The Danish Christmas Tree Growers’ Association got something even worse than coal in its stocking this year: an indictment for serious economic crimes.
The organization was charged with rigging prices for the trees — no small matter given that Denmark is the number-one exporter of Christmas trees in Europe, the Associated Press reported.
The charges were brought after a one-year investigation and during a year when prices for the trees surged by more than 20 percent in Europe, according to the report. The AP noted that the charges came after warnings from Denmark’s competition authority in 2001 and in 2005, urging the tree growers’ association to stop giving its members wholesale-price guidelines in order to avoid widespread competition.
The association has blamed a shortage of trees for the skyrocketing prices, the AP report said. About 85 percent of Danish trees are sold abroad, mostly in Germany, Britain, and France, according to the report.
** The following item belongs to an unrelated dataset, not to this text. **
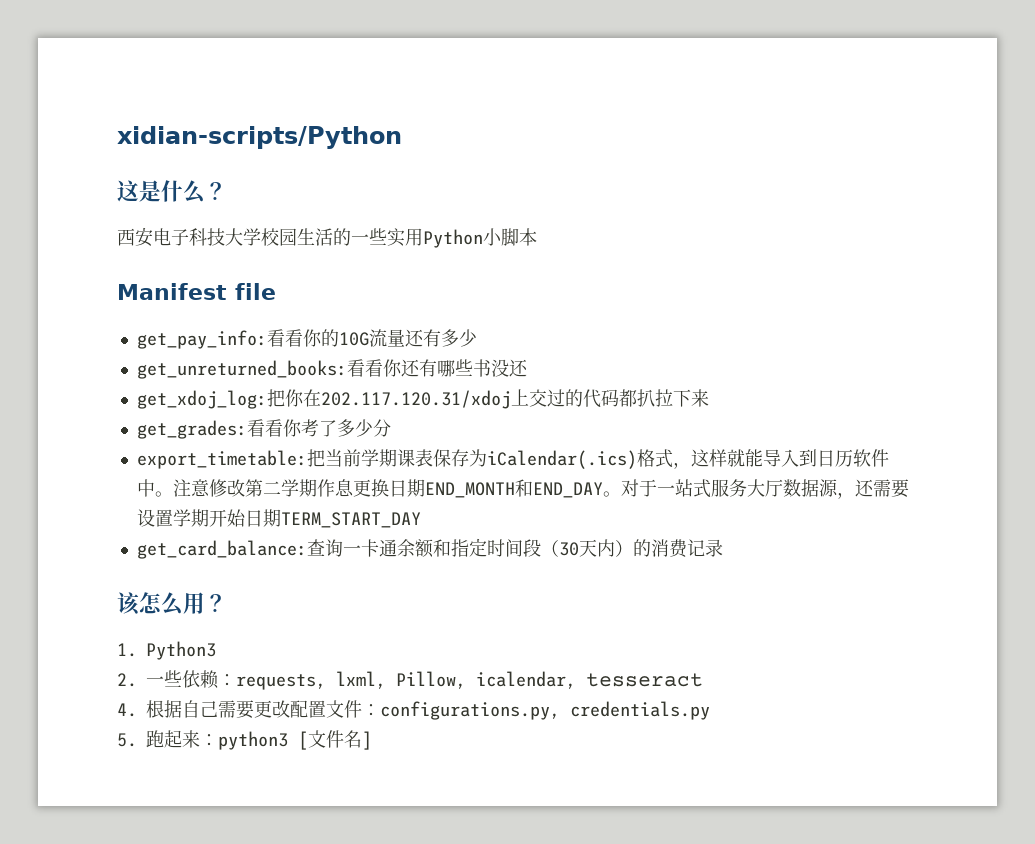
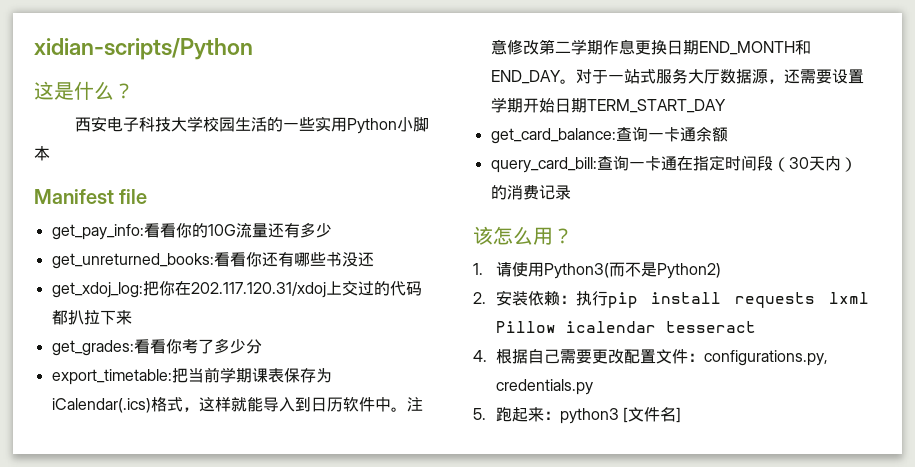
[432,539,451,557] 和 -> [490,155,693,173] // query_card_bill:查询一卡通在
[146,641,216,660] [117,670,576,690] Python3 // 2.一些依赖：requests, lxml, Pillow, icalendar, -> [495,262,721,279] [473,290,869,308] [495,321,656,333] 请使用Python3(而不是Python2) // 2.安装依赖：执行pip install requests lxml Pillow icalendar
In related stocking-stuffer news, the U.S. Department of Justice has launched a price-fixing investigation of the chocolate industry. The Wall Street Journal reported that Mars Inc. has been contacted by the Justice Department’s antitrust division, and that Nestle USA was “aware” of a preliminary probe. Last month Canadian regulators began an investigation into price fixing at the Canadian units of chocolatiers Nestle SA, Cadbury Schweppes Plc, Hershey Co., and Mars, according to a report from Reuters.